Twitter Diplomacy


San Francisco Demonstration in Solidarity with Gaza, from isa e

Unless your holiday season involves complete and total hibernation, you’ve probably heard about this weekend’s attacks in Gaza. More than 350 Palestinians and four Israelis have been killed so far, and neither Israel nor Hamas shows any sign of backing down.

A few minutes ago I got an e-mail from Jill York announcing that the Israeli Consulate in New York will be holding a press conference this afternoon to field questions about Israel’s offensive. Slight twist: they’ll be holding it on Twitter, where they set up an account yesterday.


Anyone can submit questions to @israelconsulate, and David Saranga, Consul of Media and Public Affairs in New York, will do his best to answer, either via Twitter or by posting a link to the Consulate’s blog.

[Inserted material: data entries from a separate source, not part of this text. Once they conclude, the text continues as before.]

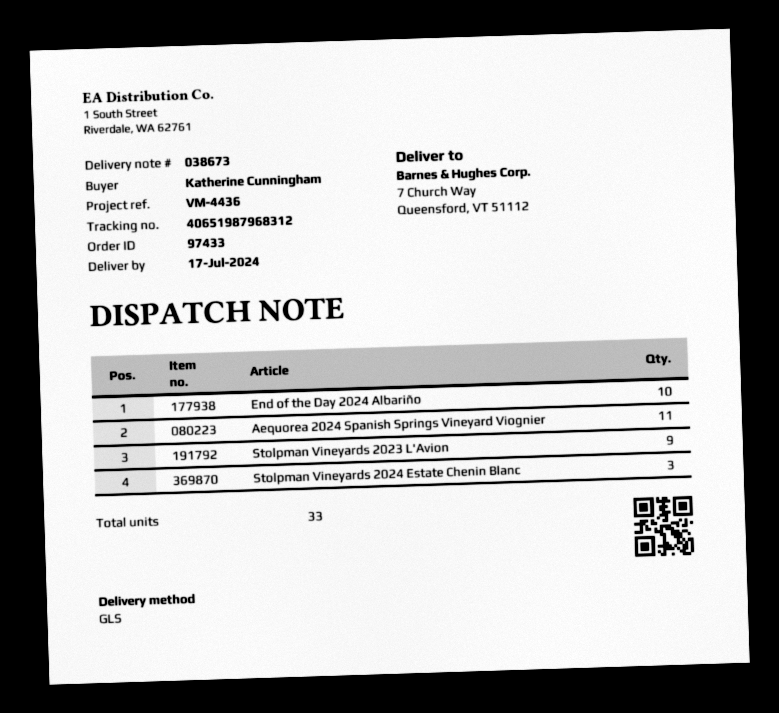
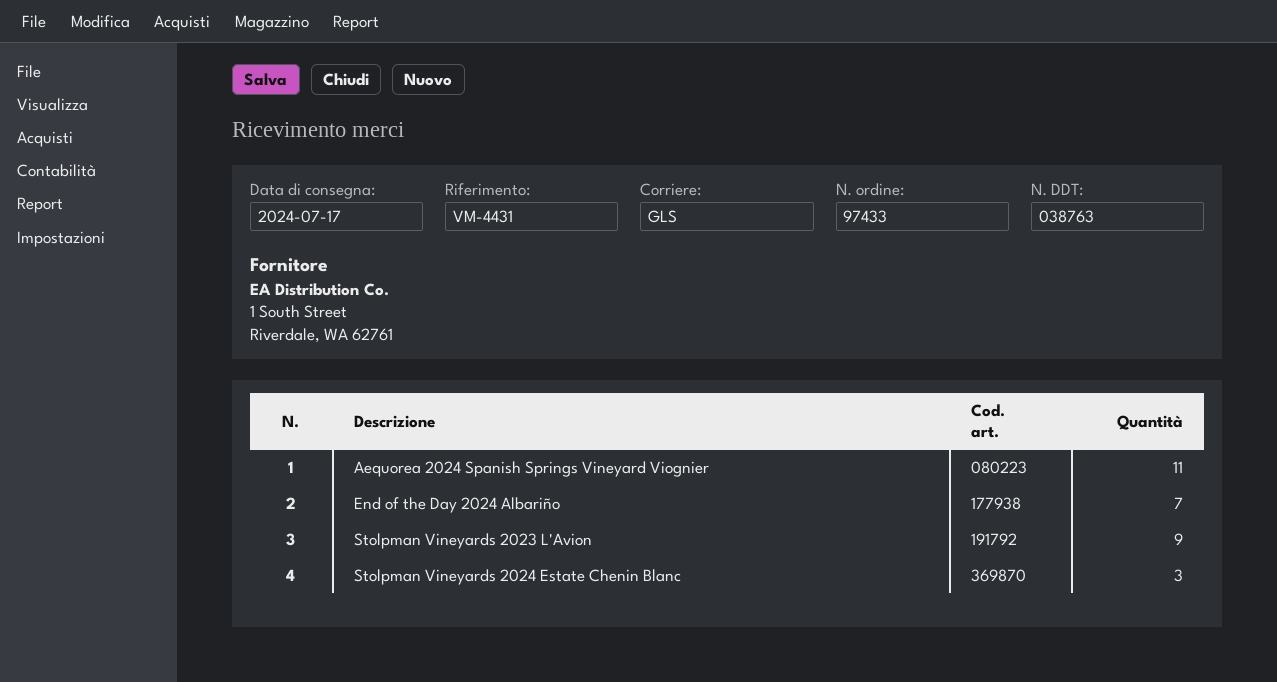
delivery note number: 038673 -> 038763
reference: VM-4436 -> VM-4431
End of the Day 2024 Albariño: 10 -> 7

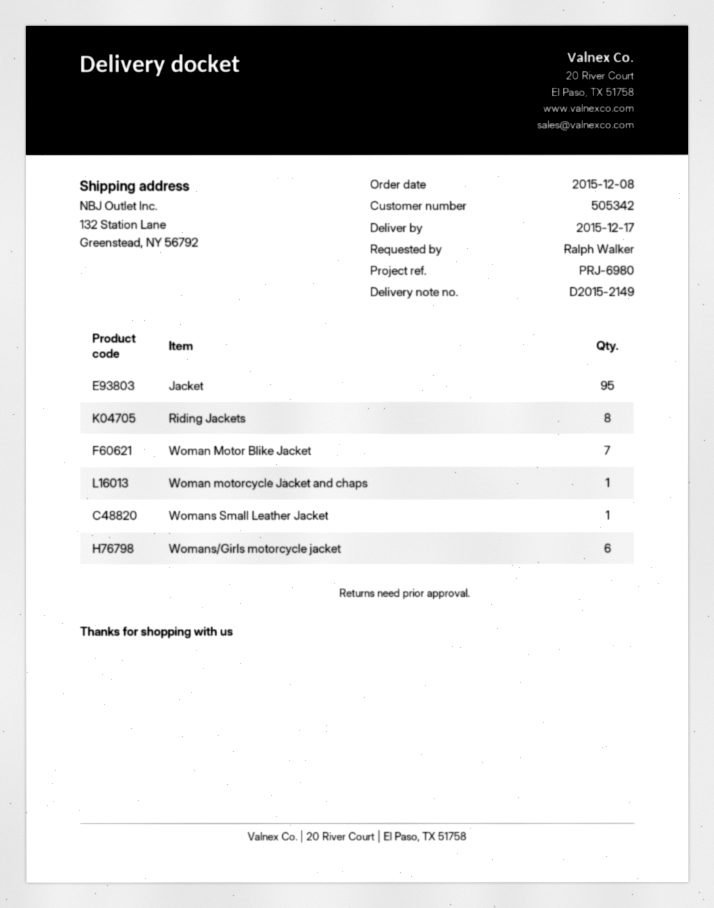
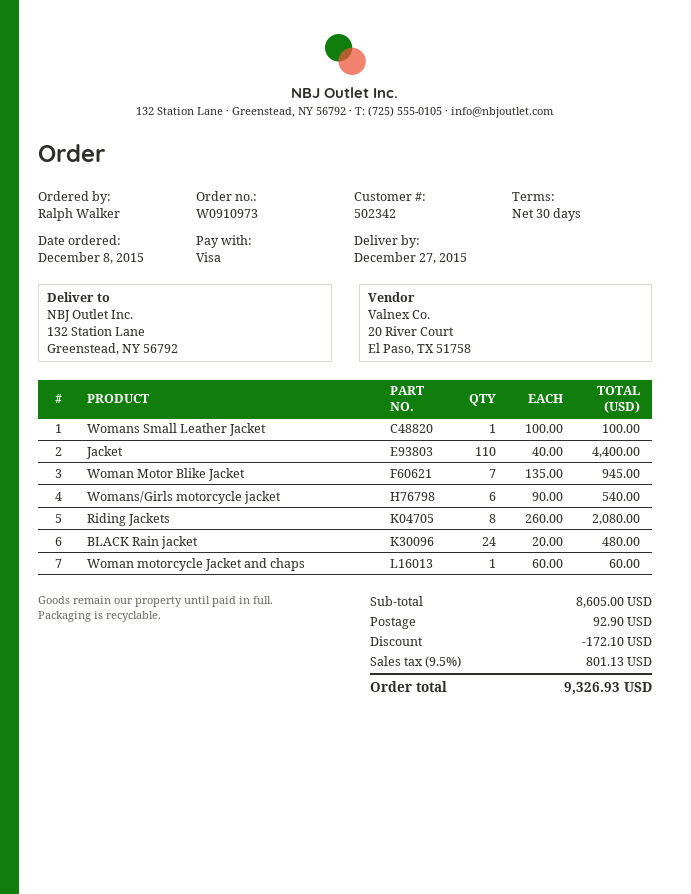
delivery date: 2015-12-17 -> 2015-12-27
customer number: 505342 -> 502342
Jacket: 95 -> 110
BLACK Rain jacket: none -> 24

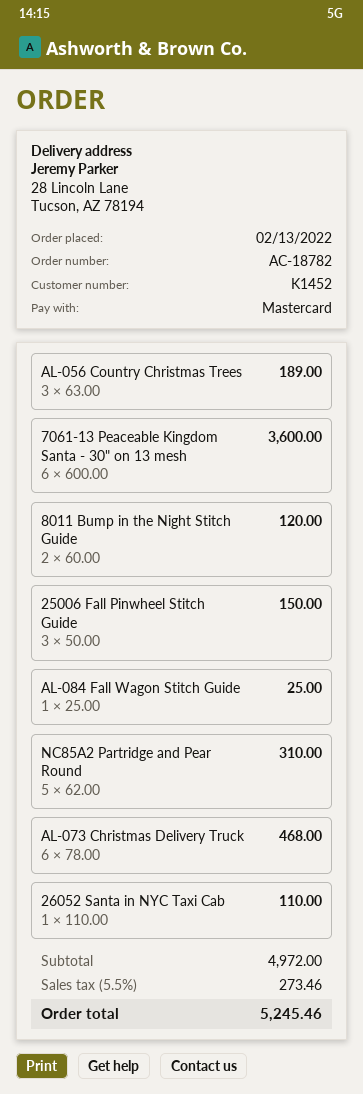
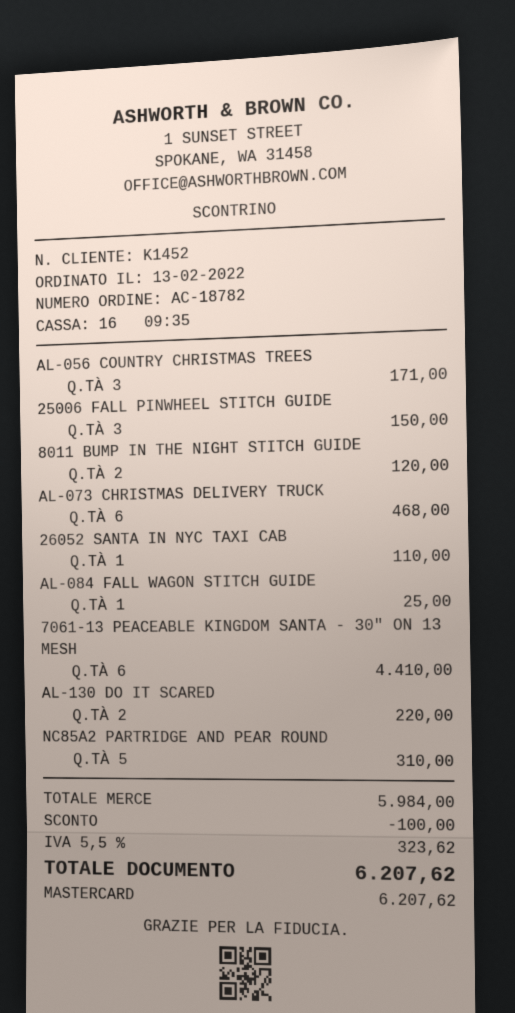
AL-056 Country Christmas Trees: 3 for 189.00 -> 3 for 171.00
7061-13 Peaceable Kingdom Santa - 30" on 13 mesh: 6 for 3600.00 -> 6 for 4410.00
AL-130 DO IT SCARED: none -> 2 for 220.00
subtotal: 4972.00 -> 5984.00
discount: none -> 100.00
tax: 5.5% = 273.46 -> 5.5% = 323.62
total: 5245.46 -> 6207.62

Israel isn’t alone in using Twitter to communicate with the public; the United States is getting some Web 2.0 diplomacy action as well. Last week Deputy Assistant Secretary of State for Public Diplomacy Colleen Graffy published an editorial in the Washington Post on her own usage of Twitter to connect to people in the countries she visits. She writes:

Not that long ago, communicating diplomat-to-diplomat was enough. Agreements were reached behind closed doors and announced in a manner and degree that suited the schedule and desires of the governments involved, not the general population. In fact, the public was by and large an afterthought. But the proliferation of democracies and the emergence of the round-the-clock media environment has brought an end to those days. Now, governments must communicate not only with their people but also with foreign audiences, including through public diplomacy.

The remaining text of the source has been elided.